MacroNYT BusinessMay 18, 2026· 1 min read
Prior Authorization Delays Persist, Impacting Healthcare Economics

Medical insurers continue to extensively use prior authorization for treatments, despite ongoing complaints from doctors and patients about resulting delays in care. This practice imposes significant administrative costs on healthcare providers and can lead to adverse patient outcomes and potentially higher future medical expenses.
Despite ongoing industry scrutiny and public dissatisfaction, medical insurers continue to extensively utilize prior authorization for treatments and procedures, leading to widespread delays in patient care. This practice, requiring healthcare providers to obtain insurer approval before administering certain medical services, remains a significant point of contention among doctors and patients.

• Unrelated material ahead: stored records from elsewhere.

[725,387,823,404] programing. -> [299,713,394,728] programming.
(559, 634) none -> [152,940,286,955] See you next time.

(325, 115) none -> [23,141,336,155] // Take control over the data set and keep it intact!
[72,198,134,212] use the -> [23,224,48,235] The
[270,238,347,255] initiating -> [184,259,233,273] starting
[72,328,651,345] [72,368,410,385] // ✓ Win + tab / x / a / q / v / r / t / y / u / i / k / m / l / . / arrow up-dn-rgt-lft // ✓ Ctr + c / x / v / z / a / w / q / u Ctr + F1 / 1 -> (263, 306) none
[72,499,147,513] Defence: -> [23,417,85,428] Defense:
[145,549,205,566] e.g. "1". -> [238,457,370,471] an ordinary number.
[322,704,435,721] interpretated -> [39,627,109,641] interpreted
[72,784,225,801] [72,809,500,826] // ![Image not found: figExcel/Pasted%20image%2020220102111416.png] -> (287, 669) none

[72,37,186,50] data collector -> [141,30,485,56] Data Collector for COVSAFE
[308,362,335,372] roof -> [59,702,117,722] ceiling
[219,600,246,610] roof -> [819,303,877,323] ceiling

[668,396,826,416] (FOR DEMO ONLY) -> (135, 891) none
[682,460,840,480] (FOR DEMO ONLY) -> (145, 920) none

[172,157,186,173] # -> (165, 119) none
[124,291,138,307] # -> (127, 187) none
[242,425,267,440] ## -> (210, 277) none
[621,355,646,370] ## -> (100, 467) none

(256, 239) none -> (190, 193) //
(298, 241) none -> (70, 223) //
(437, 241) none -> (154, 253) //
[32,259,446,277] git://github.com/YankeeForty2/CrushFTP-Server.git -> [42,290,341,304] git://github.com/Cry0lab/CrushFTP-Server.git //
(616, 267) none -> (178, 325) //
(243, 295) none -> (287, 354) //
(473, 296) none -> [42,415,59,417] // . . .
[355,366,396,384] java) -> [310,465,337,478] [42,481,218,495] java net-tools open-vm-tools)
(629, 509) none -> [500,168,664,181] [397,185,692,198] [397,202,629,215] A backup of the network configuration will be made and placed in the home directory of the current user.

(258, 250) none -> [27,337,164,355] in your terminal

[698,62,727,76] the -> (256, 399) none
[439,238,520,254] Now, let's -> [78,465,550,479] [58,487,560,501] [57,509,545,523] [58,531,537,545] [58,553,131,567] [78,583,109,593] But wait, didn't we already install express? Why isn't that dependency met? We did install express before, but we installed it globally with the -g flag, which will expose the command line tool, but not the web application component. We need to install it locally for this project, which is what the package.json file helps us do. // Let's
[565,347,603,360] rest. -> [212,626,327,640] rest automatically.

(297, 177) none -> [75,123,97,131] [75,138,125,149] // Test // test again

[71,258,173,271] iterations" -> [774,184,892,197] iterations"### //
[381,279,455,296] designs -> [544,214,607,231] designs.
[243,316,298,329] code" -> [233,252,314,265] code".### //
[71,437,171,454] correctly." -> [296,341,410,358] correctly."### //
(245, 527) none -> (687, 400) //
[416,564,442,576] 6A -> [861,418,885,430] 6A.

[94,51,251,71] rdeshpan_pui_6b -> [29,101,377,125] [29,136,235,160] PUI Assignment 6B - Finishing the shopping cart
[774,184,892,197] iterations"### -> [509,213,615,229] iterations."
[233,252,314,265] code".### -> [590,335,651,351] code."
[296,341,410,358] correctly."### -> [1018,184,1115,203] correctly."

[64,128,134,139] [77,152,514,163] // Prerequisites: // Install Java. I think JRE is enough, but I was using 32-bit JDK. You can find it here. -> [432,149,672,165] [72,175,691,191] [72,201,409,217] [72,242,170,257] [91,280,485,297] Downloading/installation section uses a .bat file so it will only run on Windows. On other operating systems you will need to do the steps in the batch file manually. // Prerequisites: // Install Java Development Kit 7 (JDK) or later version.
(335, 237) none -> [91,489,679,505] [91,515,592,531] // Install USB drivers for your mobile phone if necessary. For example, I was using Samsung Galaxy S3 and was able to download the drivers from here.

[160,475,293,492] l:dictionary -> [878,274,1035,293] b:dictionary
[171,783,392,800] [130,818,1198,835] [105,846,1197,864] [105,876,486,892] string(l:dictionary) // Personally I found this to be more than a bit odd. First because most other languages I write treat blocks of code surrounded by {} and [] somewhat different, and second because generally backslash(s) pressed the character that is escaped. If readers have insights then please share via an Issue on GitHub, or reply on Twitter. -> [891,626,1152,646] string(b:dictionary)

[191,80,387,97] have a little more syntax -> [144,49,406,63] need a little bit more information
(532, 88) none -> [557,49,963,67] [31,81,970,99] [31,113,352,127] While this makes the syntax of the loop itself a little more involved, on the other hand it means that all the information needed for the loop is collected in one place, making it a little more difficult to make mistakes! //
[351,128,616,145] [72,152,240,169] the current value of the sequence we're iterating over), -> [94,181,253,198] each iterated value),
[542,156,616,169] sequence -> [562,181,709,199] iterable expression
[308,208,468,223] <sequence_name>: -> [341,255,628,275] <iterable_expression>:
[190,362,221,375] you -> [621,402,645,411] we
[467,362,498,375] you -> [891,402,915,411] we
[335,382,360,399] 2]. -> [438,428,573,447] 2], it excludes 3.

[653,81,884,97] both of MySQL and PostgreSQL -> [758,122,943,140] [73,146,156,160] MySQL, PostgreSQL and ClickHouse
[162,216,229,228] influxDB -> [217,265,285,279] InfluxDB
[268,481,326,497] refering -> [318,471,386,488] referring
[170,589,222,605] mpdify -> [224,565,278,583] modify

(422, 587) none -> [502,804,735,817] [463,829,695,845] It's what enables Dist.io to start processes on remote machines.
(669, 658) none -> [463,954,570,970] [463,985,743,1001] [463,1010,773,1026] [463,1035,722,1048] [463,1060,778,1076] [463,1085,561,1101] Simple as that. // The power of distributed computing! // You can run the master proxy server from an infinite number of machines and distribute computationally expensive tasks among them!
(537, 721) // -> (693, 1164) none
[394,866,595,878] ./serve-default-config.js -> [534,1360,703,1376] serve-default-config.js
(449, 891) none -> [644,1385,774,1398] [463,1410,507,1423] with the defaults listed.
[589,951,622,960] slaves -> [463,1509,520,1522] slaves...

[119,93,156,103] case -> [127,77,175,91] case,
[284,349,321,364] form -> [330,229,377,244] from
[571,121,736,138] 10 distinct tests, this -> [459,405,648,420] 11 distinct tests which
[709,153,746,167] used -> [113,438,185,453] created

The economic implications are multifaceted. For healthcare providers, the administrative burden associated with prior authorization translates into increased operational costs and resource allocation for dedicated staff to manage these requests. This overhead can strain smaller practices and contribute to higher overall healthcare delivery expenses. Delays in care can also lead to more complex medical conditions, potentially necessitating more expensive interventions down the line, ultimately increasing the financial burden on both insurers and patients.
From a patient perspective, these delays can result in prolonged suffering, worsened health outcomes, and increased out-of-pocket costs if conditions deteriorate. The current landscape suggests that insurer promises to streamline or reduce prior authorization requirements have largely not materialized, indicating a persistent tension between cost containment strategies employed by insurers and the imperative for timely medical care.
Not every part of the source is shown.